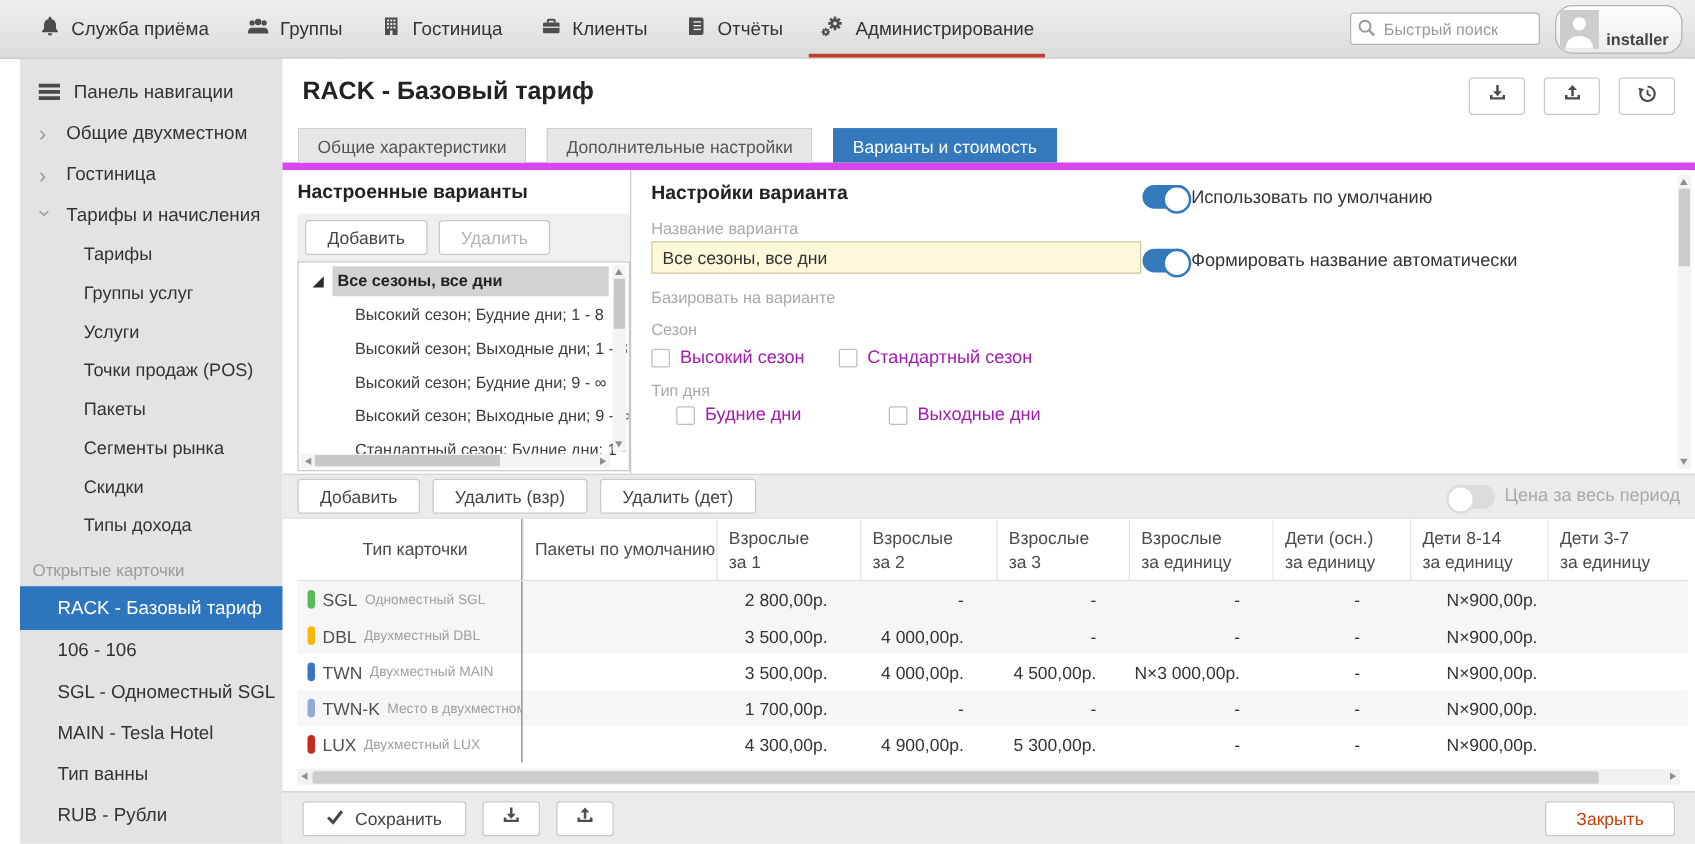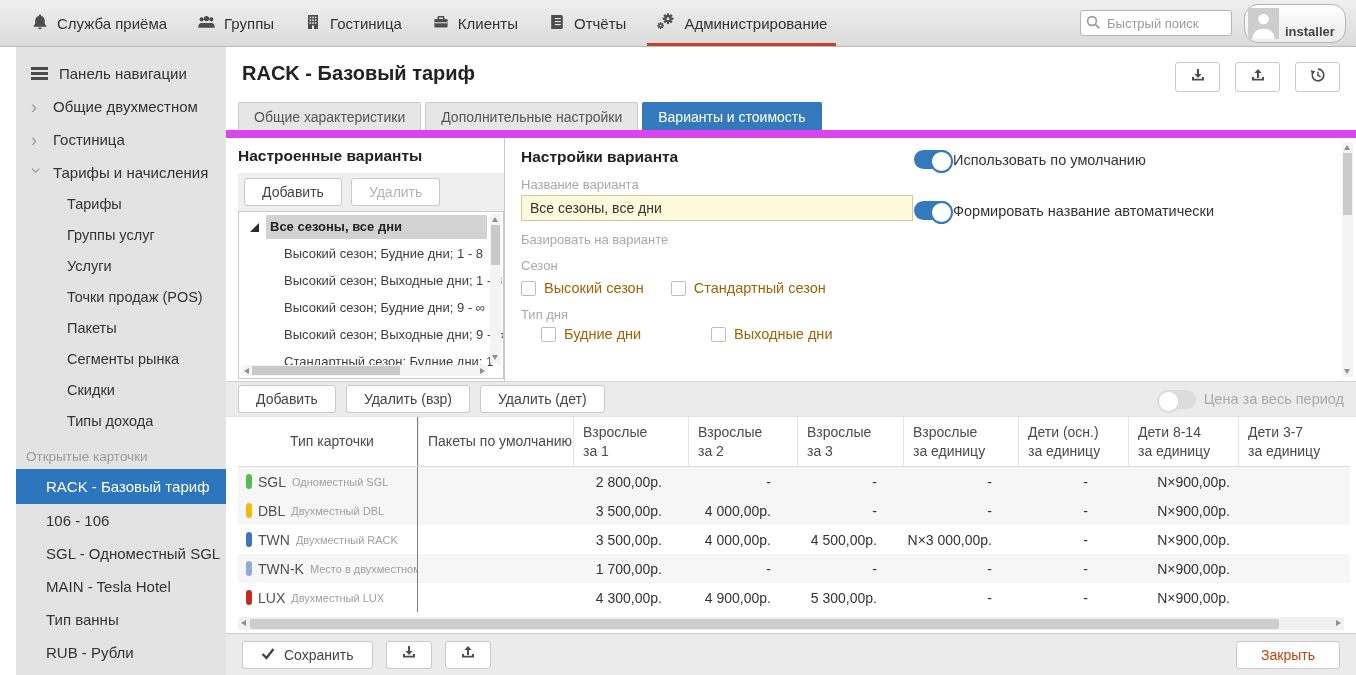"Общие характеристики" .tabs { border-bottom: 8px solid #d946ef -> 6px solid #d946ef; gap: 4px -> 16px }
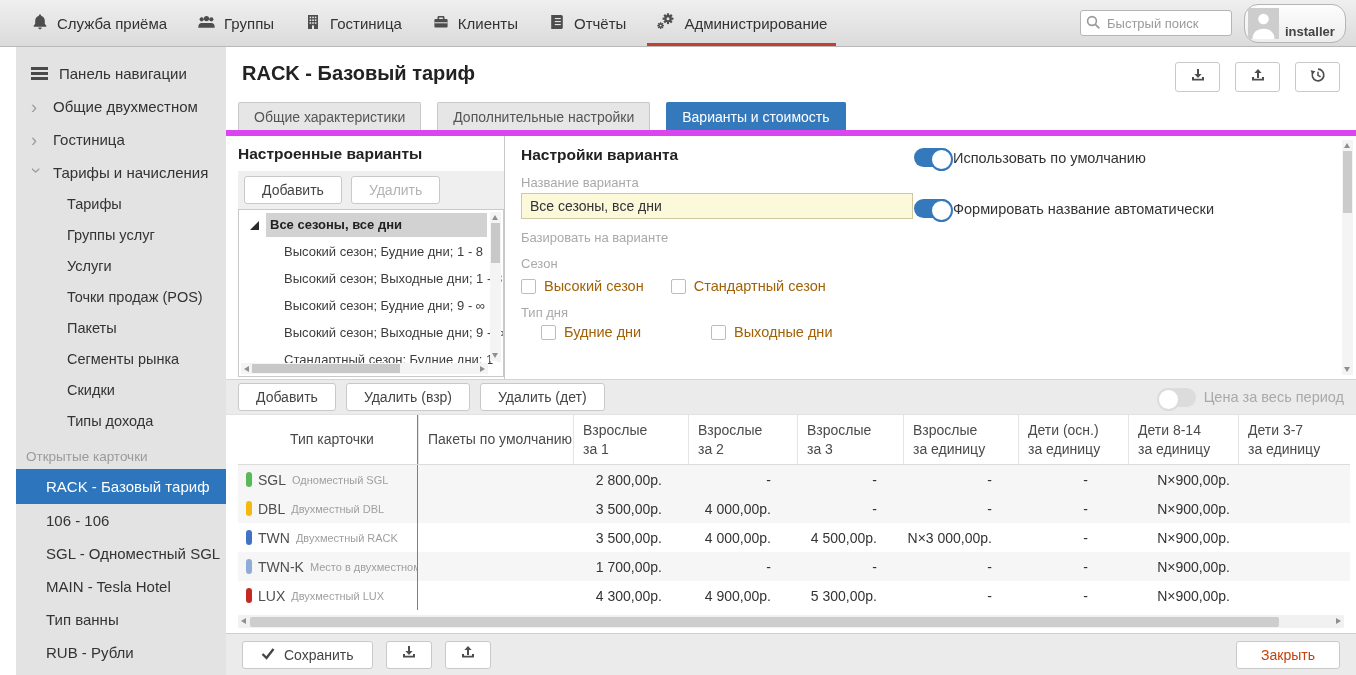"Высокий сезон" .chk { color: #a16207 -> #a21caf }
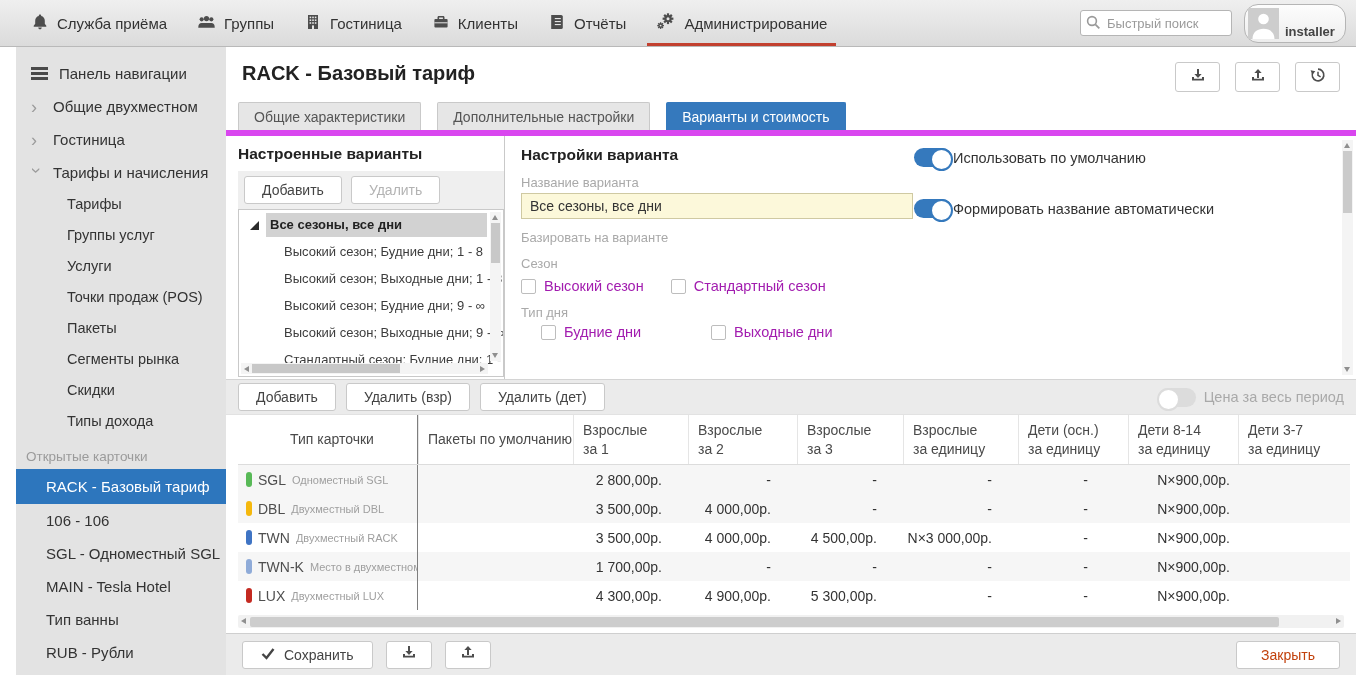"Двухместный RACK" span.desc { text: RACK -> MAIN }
* * *
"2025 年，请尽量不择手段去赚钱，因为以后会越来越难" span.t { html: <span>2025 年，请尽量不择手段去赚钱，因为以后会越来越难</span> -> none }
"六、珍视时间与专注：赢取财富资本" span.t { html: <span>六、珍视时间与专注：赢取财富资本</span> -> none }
---
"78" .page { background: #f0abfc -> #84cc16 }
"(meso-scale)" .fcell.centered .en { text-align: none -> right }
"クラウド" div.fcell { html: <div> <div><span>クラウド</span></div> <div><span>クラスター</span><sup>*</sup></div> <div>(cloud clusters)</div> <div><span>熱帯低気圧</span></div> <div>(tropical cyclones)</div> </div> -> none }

■ Exercise requirements
In the material above, which lines fall between the one holding "border-bottom: 8px solid" and the one holding "text: RACK ->", inclusive? Print exactly those, with the pictures left out.

■ Answer to this problem
"Общие характеристики" .tabs { border-bottom: 8px solid #d946ef -> 6px solid #d946ef; gap: 4px -> 16px }
"Высокий сезон" .chk { color: #a16207 -> #a21caf }
"Двухместный RACK" span.desc { text: RACK -> MAIN }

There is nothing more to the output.